青天の霹靂のエンポリオのネタバレレビュー・内容・結末

青天の霹靂(2013年製作の映画)
4.6

このレビューはネタバレを含みます

ここぞの場面を魅せきる主演陣の演技と物語の力。
タイムリープを使ったドラマファンタジー作品。劇団ひとりの強みとも言える、温かさに裏打ちされた物語力が要所で光る。映画の終盤、残り30分程からは一気に捲られる。とても90分尺の作品とは思えないボリューム。
タイムリープをとことん上手く使った物語であり、その要素が素晴らしい展開を生んでいることに関しては間違いなく、大いに評価できるが、時代を遡る前に晴夫が抱えていたどん詰まりの悩みと、タイムスリップした後に晴夫が見出した彼なりの答えとの間に、ほんの少し、数センチほどのズレを感じた。

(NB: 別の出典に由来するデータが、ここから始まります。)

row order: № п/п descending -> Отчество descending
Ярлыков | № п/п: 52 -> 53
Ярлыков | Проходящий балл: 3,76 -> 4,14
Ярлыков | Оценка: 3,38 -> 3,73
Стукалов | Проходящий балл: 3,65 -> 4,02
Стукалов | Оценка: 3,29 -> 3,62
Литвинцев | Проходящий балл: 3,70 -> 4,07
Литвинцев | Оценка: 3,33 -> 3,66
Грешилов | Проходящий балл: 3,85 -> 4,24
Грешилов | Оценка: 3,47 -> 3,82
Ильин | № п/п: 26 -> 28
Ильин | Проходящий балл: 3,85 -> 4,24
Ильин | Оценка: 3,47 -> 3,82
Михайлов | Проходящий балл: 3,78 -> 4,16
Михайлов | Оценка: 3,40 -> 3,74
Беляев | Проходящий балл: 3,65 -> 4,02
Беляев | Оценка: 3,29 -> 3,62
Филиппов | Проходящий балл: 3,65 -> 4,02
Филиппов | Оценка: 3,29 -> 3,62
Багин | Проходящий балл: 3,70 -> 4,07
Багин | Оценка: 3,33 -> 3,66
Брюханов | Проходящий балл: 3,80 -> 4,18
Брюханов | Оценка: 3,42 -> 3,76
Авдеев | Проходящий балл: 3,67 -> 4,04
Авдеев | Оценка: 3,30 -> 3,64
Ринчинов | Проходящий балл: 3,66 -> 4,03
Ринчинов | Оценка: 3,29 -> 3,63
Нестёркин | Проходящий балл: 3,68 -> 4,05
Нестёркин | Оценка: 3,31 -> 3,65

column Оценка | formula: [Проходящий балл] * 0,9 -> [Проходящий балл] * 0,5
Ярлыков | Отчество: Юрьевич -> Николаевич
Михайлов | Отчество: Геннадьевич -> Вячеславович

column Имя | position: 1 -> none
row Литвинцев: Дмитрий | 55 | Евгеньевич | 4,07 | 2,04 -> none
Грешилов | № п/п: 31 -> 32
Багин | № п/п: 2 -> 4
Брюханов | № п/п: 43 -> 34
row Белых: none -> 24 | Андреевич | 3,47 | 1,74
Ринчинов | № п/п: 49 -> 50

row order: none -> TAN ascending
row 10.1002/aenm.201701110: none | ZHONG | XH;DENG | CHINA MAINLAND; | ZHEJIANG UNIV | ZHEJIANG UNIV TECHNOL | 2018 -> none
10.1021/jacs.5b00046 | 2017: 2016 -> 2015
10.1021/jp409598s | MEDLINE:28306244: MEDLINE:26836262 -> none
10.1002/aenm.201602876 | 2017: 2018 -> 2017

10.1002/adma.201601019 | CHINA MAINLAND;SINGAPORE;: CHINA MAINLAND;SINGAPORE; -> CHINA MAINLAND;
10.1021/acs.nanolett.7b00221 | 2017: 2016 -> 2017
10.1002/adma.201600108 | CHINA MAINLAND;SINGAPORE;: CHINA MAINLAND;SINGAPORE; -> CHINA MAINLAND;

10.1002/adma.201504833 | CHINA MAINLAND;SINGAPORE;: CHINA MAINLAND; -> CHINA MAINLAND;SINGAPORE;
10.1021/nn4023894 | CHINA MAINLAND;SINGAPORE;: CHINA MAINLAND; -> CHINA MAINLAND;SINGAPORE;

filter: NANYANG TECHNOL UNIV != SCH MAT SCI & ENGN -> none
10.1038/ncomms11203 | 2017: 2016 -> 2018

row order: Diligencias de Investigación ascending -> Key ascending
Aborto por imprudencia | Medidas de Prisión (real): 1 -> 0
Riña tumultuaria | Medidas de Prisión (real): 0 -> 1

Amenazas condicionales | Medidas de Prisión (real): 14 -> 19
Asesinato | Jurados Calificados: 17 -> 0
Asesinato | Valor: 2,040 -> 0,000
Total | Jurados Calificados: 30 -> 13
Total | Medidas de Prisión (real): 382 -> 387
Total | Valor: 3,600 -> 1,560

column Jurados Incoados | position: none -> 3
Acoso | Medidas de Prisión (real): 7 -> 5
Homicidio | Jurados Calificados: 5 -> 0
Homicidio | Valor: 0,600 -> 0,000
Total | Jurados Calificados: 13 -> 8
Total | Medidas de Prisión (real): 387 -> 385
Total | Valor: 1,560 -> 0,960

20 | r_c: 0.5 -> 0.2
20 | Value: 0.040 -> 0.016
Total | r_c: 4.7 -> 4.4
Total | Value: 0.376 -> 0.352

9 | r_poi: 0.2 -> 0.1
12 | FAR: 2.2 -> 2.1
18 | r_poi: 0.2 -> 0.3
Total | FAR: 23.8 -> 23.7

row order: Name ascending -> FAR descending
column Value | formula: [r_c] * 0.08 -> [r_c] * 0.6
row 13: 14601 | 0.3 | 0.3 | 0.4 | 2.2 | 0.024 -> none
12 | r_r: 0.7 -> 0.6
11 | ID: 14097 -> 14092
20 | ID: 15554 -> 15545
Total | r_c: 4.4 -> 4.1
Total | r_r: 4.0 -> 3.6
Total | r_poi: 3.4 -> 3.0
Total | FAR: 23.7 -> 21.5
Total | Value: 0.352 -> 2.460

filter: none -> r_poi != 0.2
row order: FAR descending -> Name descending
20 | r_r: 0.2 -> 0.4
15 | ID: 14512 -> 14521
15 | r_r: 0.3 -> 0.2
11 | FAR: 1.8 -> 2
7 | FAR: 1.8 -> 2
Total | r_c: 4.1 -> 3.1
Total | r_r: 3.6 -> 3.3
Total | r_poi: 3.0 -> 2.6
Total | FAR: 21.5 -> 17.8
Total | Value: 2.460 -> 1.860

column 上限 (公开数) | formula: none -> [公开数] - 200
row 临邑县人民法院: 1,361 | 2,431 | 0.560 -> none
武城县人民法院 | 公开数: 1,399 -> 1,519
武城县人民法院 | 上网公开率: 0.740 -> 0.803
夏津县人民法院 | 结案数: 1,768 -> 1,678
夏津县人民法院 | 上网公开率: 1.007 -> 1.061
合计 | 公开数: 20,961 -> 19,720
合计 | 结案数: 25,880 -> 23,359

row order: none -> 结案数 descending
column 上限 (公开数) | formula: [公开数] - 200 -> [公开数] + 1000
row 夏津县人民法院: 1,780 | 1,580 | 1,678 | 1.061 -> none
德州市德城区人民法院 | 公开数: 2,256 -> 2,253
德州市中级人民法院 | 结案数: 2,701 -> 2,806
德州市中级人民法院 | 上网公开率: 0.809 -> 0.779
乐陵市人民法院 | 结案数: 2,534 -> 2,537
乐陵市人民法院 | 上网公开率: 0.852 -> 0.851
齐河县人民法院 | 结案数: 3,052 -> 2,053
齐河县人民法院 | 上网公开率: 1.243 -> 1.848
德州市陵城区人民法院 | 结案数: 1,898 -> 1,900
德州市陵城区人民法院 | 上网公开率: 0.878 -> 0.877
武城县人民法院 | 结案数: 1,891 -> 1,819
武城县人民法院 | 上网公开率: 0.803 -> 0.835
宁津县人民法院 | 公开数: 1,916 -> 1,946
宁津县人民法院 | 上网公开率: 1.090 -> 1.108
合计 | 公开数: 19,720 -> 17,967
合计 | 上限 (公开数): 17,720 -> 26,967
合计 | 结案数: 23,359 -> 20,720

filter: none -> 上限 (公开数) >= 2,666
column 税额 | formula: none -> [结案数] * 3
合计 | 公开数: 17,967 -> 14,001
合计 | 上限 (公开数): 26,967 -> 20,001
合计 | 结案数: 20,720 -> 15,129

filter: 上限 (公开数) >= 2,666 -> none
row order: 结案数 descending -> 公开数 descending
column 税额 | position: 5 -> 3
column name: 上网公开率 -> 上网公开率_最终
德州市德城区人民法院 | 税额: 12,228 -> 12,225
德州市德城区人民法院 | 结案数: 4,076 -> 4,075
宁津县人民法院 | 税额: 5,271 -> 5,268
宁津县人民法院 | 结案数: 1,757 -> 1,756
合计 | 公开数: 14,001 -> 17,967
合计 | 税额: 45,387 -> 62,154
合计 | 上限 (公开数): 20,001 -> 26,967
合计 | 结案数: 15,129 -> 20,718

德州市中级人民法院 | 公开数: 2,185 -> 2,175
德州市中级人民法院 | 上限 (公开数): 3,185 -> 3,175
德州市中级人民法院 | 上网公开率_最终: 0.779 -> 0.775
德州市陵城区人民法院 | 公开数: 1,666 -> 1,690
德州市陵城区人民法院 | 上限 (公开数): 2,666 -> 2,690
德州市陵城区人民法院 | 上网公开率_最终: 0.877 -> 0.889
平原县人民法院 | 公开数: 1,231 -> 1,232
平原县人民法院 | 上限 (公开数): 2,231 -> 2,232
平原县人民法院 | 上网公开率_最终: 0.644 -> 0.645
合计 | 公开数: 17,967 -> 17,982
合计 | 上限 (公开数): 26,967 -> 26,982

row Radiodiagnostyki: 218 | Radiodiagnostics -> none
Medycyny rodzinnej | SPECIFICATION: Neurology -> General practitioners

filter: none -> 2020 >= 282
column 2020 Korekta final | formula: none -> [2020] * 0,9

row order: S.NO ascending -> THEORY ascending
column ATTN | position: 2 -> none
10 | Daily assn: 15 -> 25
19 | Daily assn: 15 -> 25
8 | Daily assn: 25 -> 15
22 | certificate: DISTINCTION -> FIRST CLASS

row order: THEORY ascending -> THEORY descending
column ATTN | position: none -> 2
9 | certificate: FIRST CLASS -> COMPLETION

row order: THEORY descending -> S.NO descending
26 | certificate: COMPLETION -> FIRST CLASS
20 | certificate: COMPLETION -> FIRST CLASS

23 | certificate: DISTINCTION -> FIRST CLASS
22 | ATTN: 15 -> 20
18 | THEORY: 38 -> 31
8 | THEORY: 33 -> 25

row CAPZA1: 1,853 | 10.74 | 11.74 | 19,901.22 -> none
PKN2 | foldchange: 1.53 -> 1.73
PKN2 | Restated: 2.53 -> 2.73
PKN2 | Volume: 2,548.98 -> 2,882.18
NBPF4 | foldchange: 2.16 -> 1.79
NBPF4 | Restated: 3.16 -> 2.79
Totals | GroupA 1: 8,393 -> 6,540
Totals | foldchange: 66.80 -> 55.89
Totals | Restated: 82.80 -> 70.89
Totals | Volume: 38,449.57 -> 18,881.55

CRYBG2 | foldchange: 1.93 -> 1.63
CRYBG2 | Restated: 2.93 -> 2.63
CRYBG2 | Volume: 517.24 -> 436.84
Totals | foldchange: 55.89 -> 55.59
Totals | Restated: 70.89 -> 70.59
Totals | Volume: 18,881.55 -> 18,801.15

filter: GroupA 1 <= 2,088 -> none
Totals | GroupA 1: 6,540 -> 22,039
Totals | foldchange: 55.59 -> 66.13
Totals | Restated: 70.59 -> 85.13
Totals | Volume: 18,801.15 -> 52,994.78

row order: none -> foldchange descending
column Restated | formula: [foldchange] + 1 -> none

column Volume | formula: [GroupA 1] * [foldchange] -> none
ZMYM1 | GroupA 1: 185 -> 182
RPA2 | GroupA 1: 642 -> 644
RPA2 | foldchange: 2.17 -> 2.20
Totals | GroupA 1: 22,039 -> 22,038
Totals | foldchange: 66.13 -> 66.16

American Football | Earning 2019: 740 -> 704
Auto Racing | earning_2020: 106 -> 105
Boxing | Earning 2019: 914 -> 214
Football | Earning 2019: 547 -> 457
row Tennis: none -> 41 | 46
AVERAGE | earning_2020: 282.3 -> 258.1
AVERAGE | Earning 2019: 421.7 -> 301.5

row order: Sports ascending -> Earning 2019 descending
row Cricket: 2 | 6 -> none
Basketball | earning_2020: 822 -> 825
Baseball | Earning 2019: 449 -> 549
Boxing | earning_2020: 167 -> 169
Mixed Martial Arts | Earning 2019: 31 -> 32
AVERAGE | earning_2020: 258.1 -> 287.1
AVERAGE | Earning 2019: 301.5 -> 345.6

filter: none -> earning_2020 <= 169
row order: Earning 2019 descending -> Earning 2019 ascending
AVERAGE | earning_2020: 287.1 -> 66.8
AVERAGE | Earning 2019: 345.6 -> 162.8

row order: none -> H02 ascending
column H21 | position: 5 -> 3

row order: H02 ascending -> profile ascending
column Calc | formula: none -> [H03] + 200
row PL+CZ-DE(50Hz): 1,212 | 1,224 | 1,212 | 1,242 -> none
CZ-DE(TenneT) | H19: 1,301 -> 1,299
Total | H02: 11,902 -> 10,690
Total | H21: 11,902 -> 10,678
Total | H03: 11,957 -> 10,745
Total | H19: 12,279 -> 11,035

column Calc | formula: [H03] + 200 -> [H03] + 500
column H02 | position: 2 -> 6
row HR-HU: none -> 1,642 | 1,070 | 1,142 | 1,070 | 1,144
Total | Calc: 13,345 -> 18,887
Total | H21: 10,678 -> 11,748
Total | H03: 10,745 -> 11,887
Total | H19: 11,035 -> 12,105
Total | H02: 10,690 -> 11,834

作品を引き延ばしてでも、「生きる」ことそのもの対する視点が欲しいところだった。
今挙げたように、若干辻褄の合わないように感じる所があったにも関わらず見辛くならない上に、物語自体は見事であった。ただ、ぺぺと悦子が時空を越えて親子の会話に花を咲かすシーン。個人的には、悦子が自らの行く末を訊ねるのではなく、ぺぺが一人涙ながらに話し続け、悦子に対して「生きる理由」だというセリフが出て、悦子が堪えきれず涙を流す方が自然で感情を整理出来、より見応えのあるように思われた。